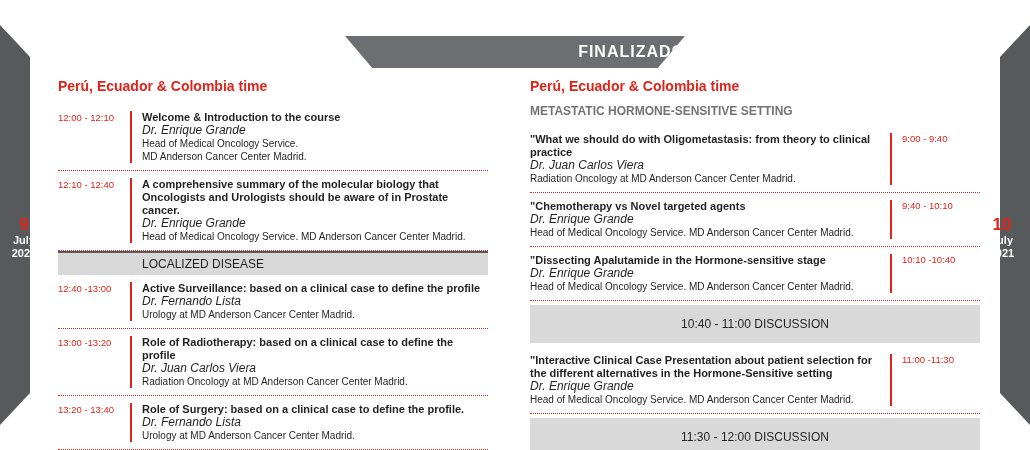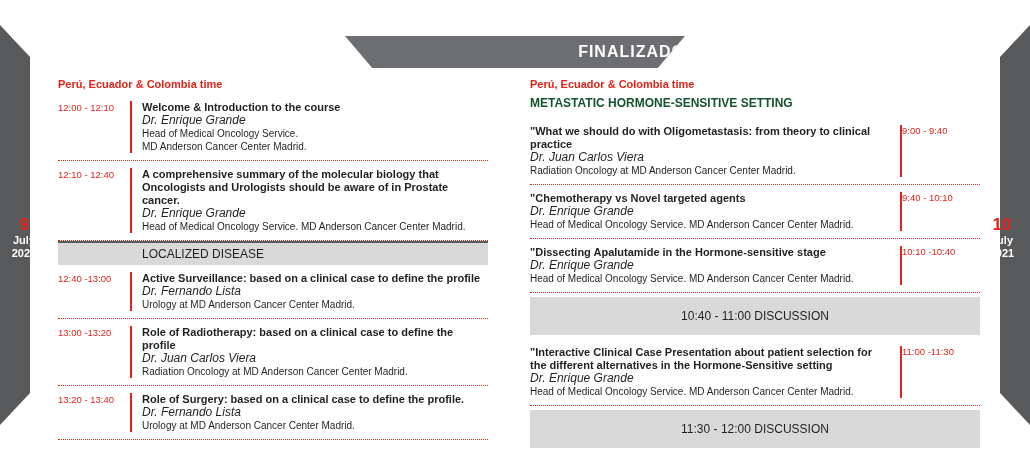--- a/index.html
+++ b/index.html
@@ -71,9 +71,9 @@
   .col-right{left:530px;width:450px;}
   .col-title{
     color:#e2231a;
-    font-size:11px;
-    font-weight:bold;
-    margin-bottom:4px;
+    font-size:14px;
+    font-weight:bold;
+    margin-bottom:10px;
   }
   .section-title{
     color:#14532d;

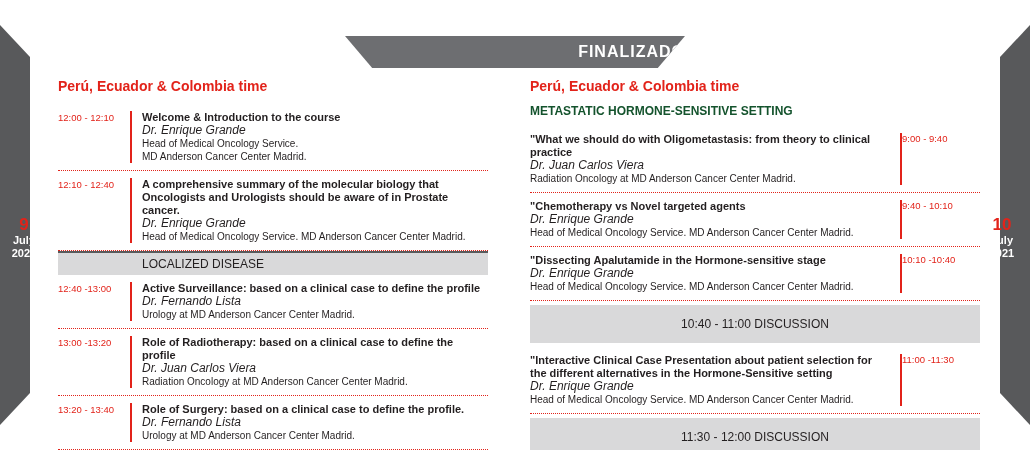--- a/index.html
+++ b/index.html
@@ -76,7 +76,7 @@
     margin-bottom:10px;
   }
   .section-title{
-    color:#14532d;
+    color:#737373;
     font-size:12px;
     font-weight:bold;
     margin:6px 0 8px 0;

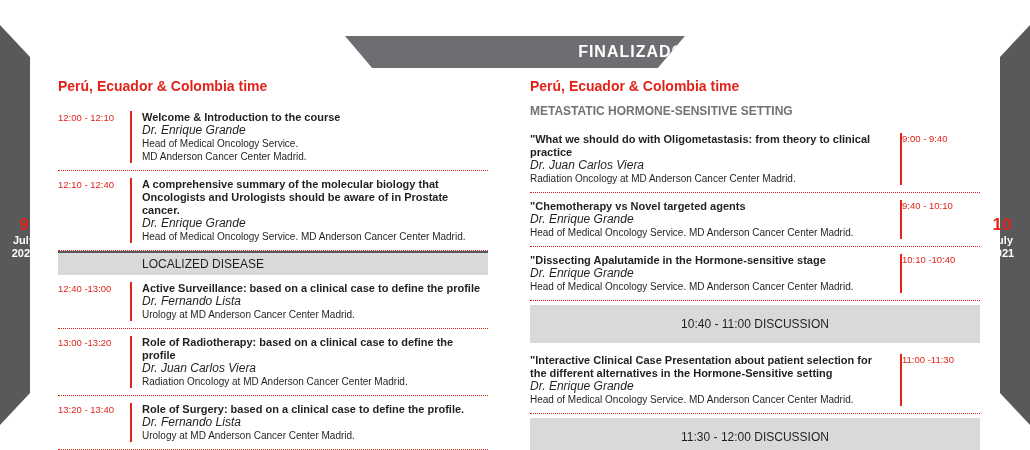--- a/index.html
+++ b/index.html
@@ -135,6 +135,7 @@
     color:#e2231a;
     font-size:9.5px;
     border-left:2px solid #e2231a;
+    padding-left:10px;
   }
 </style>
 </head>

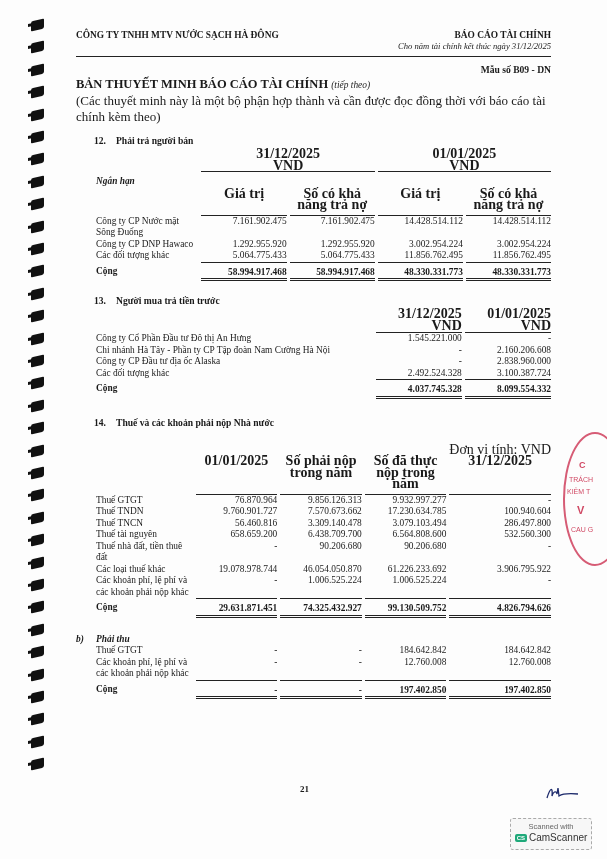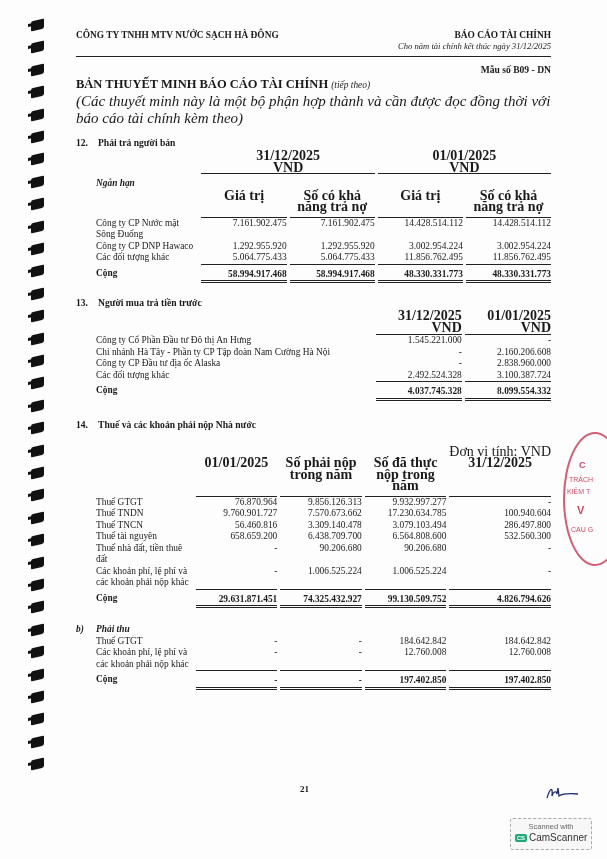--- a/index.html
+++ b/index.html
@@ -21,7 +21,7 @@
   .form { text-align: right; font-weight: bold; font-size: 9.6px; margin-top: 7px; }
   .doc-title { font-weight: bold; font-size: 12.5px; margin-top: 2px; }
   .doc-title i { font-weight: normal; font-style: italic; font-size: 9.4px; }
-  .doc-sub { font-style: italic; font-size: 15px; margin-top: 1px; }
+  .doc-sub { font-size: 13px; margin-top: 1px; }
   .sec { font-weight: bold; font-size: 9.6px; margin-top: 10px; }
   .sec .num { display: inline-block; width: 22px; }
   table { border-collapse: separate; border-spacing: 3px 0; font-size: 9.4px; width: calc(100% + 6px); margin-left: -3px; }

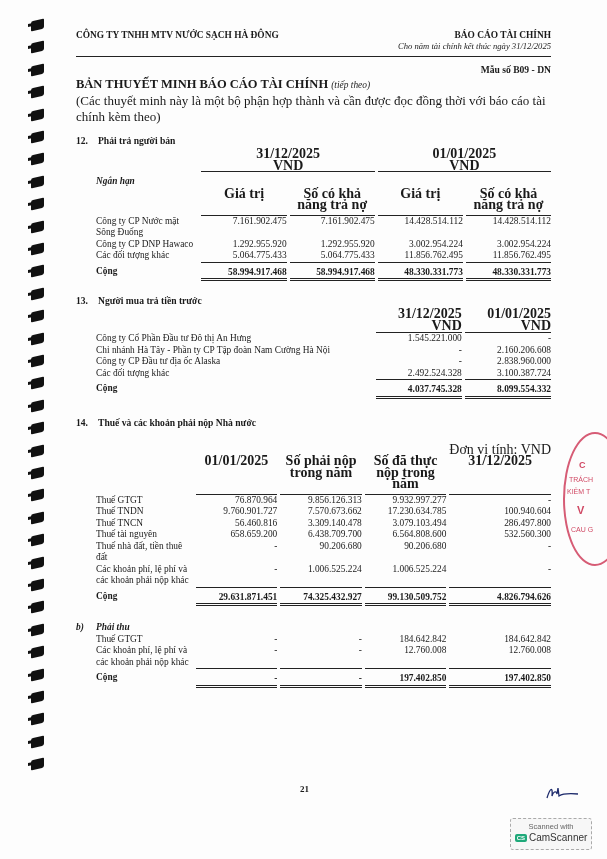--- a/index.html
+++ b/index.html
@@ -23,7 +23,7 @@
   .doc-title i { font-weight: normal; font-style: italic; font-size: 9.4px; }
   .doc-sub { font-size: 13px; margin-top: 1px; }
   .sec { font-weight: bold; font-size: 9.6px; margin-top: 10px; }
-  .sec .num { display: inline-block; width: 22px; }
+  .sec .num { display: inline-block; width: 22px; margin-left: 18px; }
   table { border-collapse: separate; border-spacing: 3px 0; font-size: 9.4px; width: calc(100% + 6px); margin-left: -3px; }
   td, th { padding: 0; line-height: 11.5px; vertical-align: top; }
   th { font-weight: bold; font-size: 14px; }

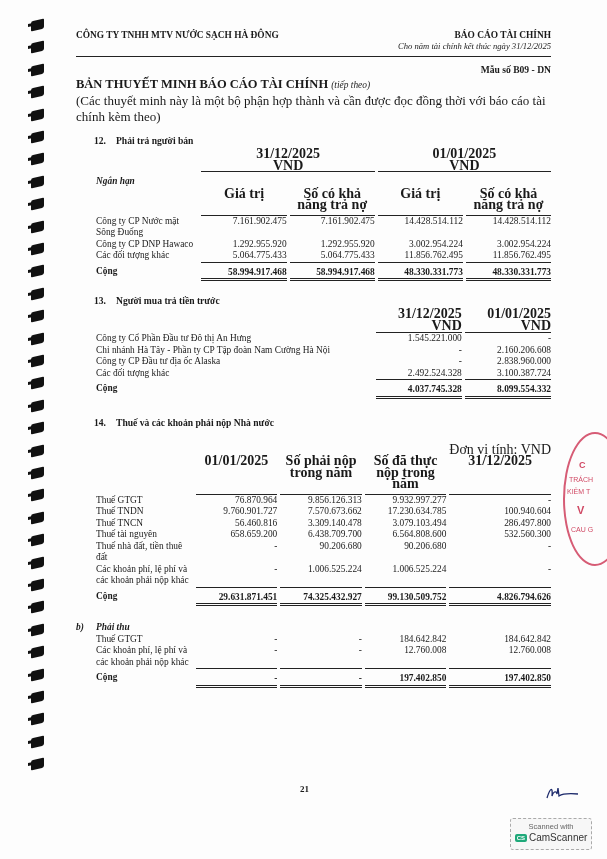--- a/index.html
+++ b/index.html
@@ -272,6 +272,13 @@
           <td class="num-c">-</td>
         </tr>
         <tr>
+          <td class="label">Các loại thuế khác</td>
+          <td class="num-c">19.078.978.744</td>
+          <td class="num-c">46.054.050.870</td>
+          <td class="num-c">61.226.233.692</td>
+          <td class="num-c">3.906.795.922</td>
+        </tr>
+        <tr>
           <td class="label">Các khoản phí, lệ phí và các khoản phải nộp khác</td>
           <td class="num-c">-</td>
           <td class="num-c">1.006.525.224</td>

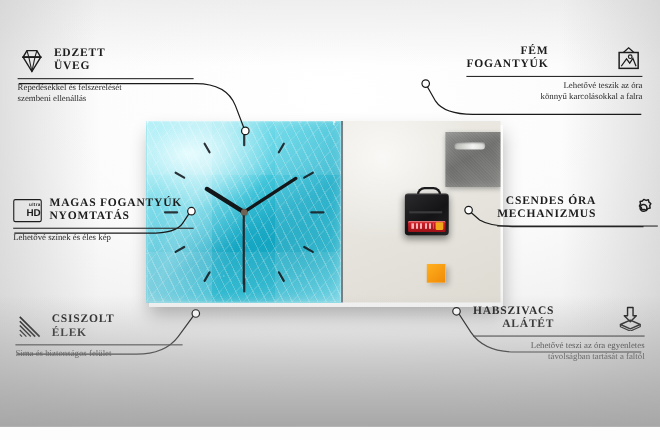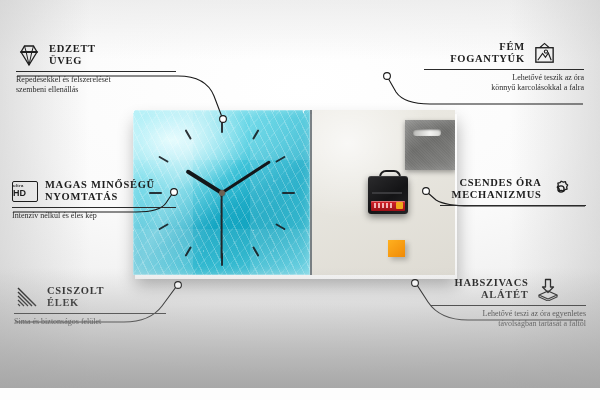--- a/index.html
+++ b/index.html
@@ -107,7 +107,7 @@
   .co-ico{width:26px;height:26px;flex:0 0 26px;display:flex;align-items:center;justify-content:center;}
   .left .co-head{justify-content:flex-start;}
   .left .co-title,.left .co-desc{text-align:left;}
-  .right .co-head{justify-content:center;}
+  .right .co-head{justify-content:space-between;}
   .right .co-title,.right .co-desc{text-align:right;}
   svg{display:block;}
 

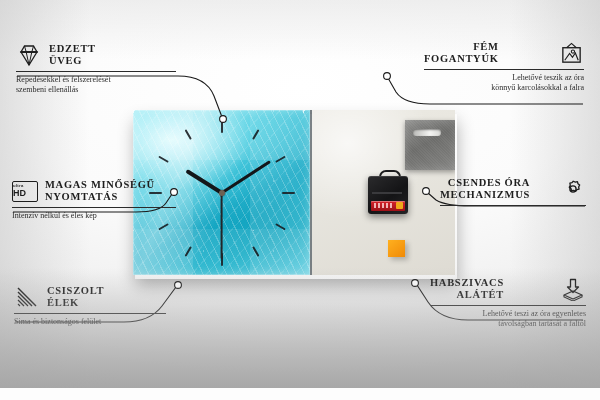--- a/index.html
+++ b/index.html
@@ -233,7 +233,7 @@
           <span class="h">HD</span>
         </span>
       </span>
-      <span class="co-title">MAGAS MINŐSÉGŰ
+      <span class="co-title">MAGAS FOGANTYÚK
 NYOMTATÁS</span>
     </div>
     <div class="co-rule"></div>

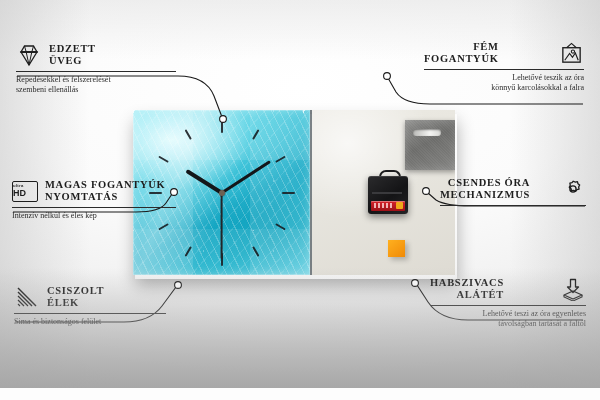--- a/index.html
+++ b/index.html
@@ -276,7 +276,7 @@
 könnyű karcolásokkal a falra</div>
   </div>
 
-  <div class="callout right" style="left:440px;top:176px;width:146px;">
+  <div class="callout right" style="left:452px;top:176px;width:146px;">
     <div class="co-head">
       <span class="co-title">CSENDES ÓRA
 MECHANIZMUS</span>

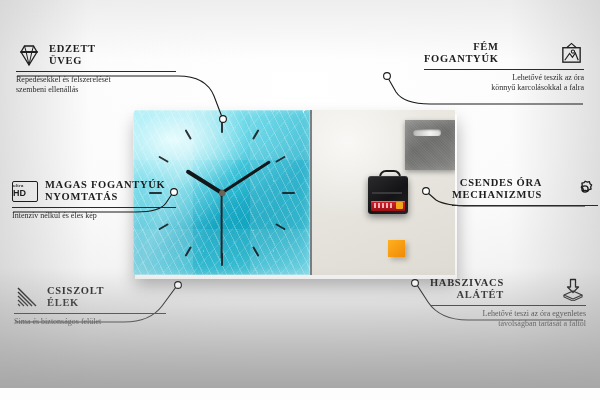--- a/index.html
+++ b/index.html
@@ -112,7 +112,7 @@
   svg{display:block;}
 
   .hdcard{width:25px;height:19px;border:1.4px solid #1d1d1d;border-radius:2px;
-    display:flex;flex-direction:column;align-items:flex-start;justify-content:center;line-height:1;}
+    display:flex;flex-direction:column;align-items:flex-end;justify-content:center;line-height:1;}
   .hdcard .u{font-size:4.2px;font-weight:700;letter-spacing:.3px;color:#1d1d1d;font-family:"Liberation Sans",sans-serif;}
   .hdcard .h{font-size:9px;font-weight:700;color:#1d1d1d;font-family:"Liberation Sans",sans-serif;margin-top:.5px;}
 

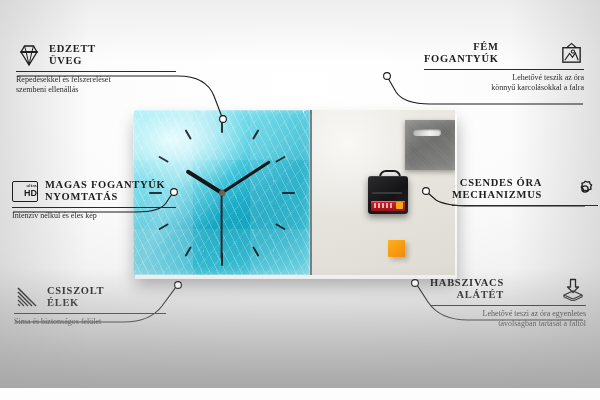--- a/index.html
+++ b/index.html
@@ -237,7 +237,7 @@
 NYOMTATÁS</span>
     </div>
     <div class="co-rule"></div>
-    <div class="co-desc">Intenzív nélkül és éles kép</div>
+    <div class="co-desc">Lehetővé színek és éles kép</div>
   </div>
 
   <div class="callout left" style="left:14px;top:284px;width:152px;">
########################################
#### Problem requirements
Your answer must be an exact transcription of every entry, minus the pictures.

#### Your solution
--- a/index.html
+++ b/index.html
@@ -71,9 +71,9 @@
   .col-right{left:530px;width:450px;}
   .col-title{
     color:#e2231a;
-    font-size:11px;
-    font-weight:bold;
-    margin-bottom:4px;
+    font-size:14px;
+    font-weight:bold;
+    margin-bottom:10px;
   }
   .section-title{
     color:#14532d;

--- a/index.html
+++ b/index.html
@@ -76,7 +76,7 @@
     margin-bottom:10px;
   }
   .section-title{
-    color:#14532d;
+    color:#737373;
     font-size:12px;
     font-weight:bold;
     margin:6px 0 8px 0;

--- a/index.html
+++ b/index.html
@@ -135,6 +135,7 @@
     color:#e2231a;
     font-size:9.5px;
     border-left:2px solid #e2231a;
+    padding-left:10px;
   }
 </style>
 </head>

--- a/index.html
+++ b/index.html
@@ -21,7 +21,7 @@
   .form { text-align: right; font-weight: bold; font-size: 9.6px; margin-top: 7px; }
   .doc-title { font-weight: bold; font-size: 12.5px; margin-top: 2px; }
   .doc-title i { font-weight: normal; font-style: italic; font-size: 9.4px; }
-  .doc-sub { font-style: italic; font-size: 15px; margin-top: 1px; }
+  .doc-sub { font-size: 13px; margin-top: 1px; }
   .sec { font-weight: bold; font-size: 9.6px; margin-top: 10px; }
   .sec .num { display: inline-block; width: 22px; }
   table { border-collapse: separate; border-spacing: 3px 0; font-size: 9.4px; width: calc(100% + 6px); margin-left: -3px; }

--- a/index.html
+++ b/index.html
@@ -23,7 +23,7 @@
   .doc-title i { font-weight: normal; font-style: italic; font-size: 9.4px; }
   .doc-sub { font-size: 13px; margin-top: 1px; }
   .sec { font-weight: bold; font-size: 9.6px; margin-top: 10px; }
-  .sec .num { display: inline-block; width: 22px; }
+  .sec .num { display: inline-block; width: 22px; margin-left: 18px; }
   table { border-collapse: separate; border-spacing: 3px 0; font-size: 9.4px; width: calc(100% + 6px); margin-left: -3px; }
   td, th { padding: 0; line-height: 11.5px; vertical-align: top; }
   th { font-weight: bold; font-size: 14px; }

--- a/index.html
+++ b/index.html
@@ -272,6 +272,13 @@
           <td class="num-c">-</td>
         </tr>
         <tr>
+          <td class="label">Các loại thuế khác</td>
+          <td class="num-c">19.078.978.744</td>
+          <td class="num-c">46.054.050.870</td>
+          <td class="num-c">61.226.233.692</td>
+          <td class="num-c">3.906.795.922</td>
+        </tr>
+        <tr>
           <td class="label">Các khoản phí, lệ phí và các khoản phải nộp khác</td>
           <td class="num-c">-</td>
           <td class="num-c">1.006.525.224</td>

--- a/index.html
+++ b/index.html
@@ -107,7 +107,7 @@
   .co-ico{width:26px;height:26px;flex:0 0 26px;display:flex;align-items:center;justify-content:center;}
   .left .co-head{justify-content:flex-start;}
   .left .co-title,.left .co-desc{text-align:left;}
-  .right .co-head{justify-content:center;}
+  .right .co-head{justify-content:space-between;}
   .right .co-title,.right .co-desc{text-align:right;}
   svg{display:block;}
 

--- a/index.html
+++ b/index.html
@@ -233,7 +233,7 @@
           <span class="h">HD</span>
         </span>
       </span>
-      <span class="co-title">MAGAS MINŐSÉGŰ
+      <span class="co-title">MAGAS FOGANTYÚK
 NYOMTATÁS</span>
     </div>
     <div class="co-rule"></div>

--- a/index.html
+++ b/index.html
@@ -276,7 +276,7 @@
 könnyű karcolásokkal a falra</div>
   </div>
 
-  <div class="callout right" style="left:440px;top:176px;width:146px;">
+  <div class="callout right" style="left:452px;top:176px;width:146px;">
     <div class="co-head">
       <span class="co-title">CSENDES ÓRA
 MECHANIZMUS</span>

--- a/index.html
+++ b/index.html
@@ -112,7 +112,7 @@
   svg{display:block;}
 
   .hdcard{width:25px;height:19px;border:1.4px solid #1d1d1d;border-radius:2px;
-    display:flex;flex-direction:column;align-items:flex-start;justify-content:center;line-height:1;}
+    display:flex;flex-direction:column;align-items:flex-end;justify-content:center;line-height:1;}
   .hdcard .u{font-size:4.2px;font-weight:700;letter-spacing:.3px;color:#1d1d1d;font-family:"Liberation Sans",sans-serif;}
   .hdcard .h{font-size:9px;font-weight:700;color:#1d1d1d;font-family:"Liberation Sans",sans-serif;margin-top:.5px;}
 

--- a/index.html
+++ b/index.html
@@ -237,7 +237,7 @@
 NYOMTATÁS</span>
     </div>
     <div class="co-rule"></div>
-    <div class="co-desc">Intenzív nélkül és éles kép</div>
+    <div class="co-desc">Lehetővé színek és éles kép</div>
   </div>
 
   <div class="callout left" style="left:14px;top:284px;width:152px;">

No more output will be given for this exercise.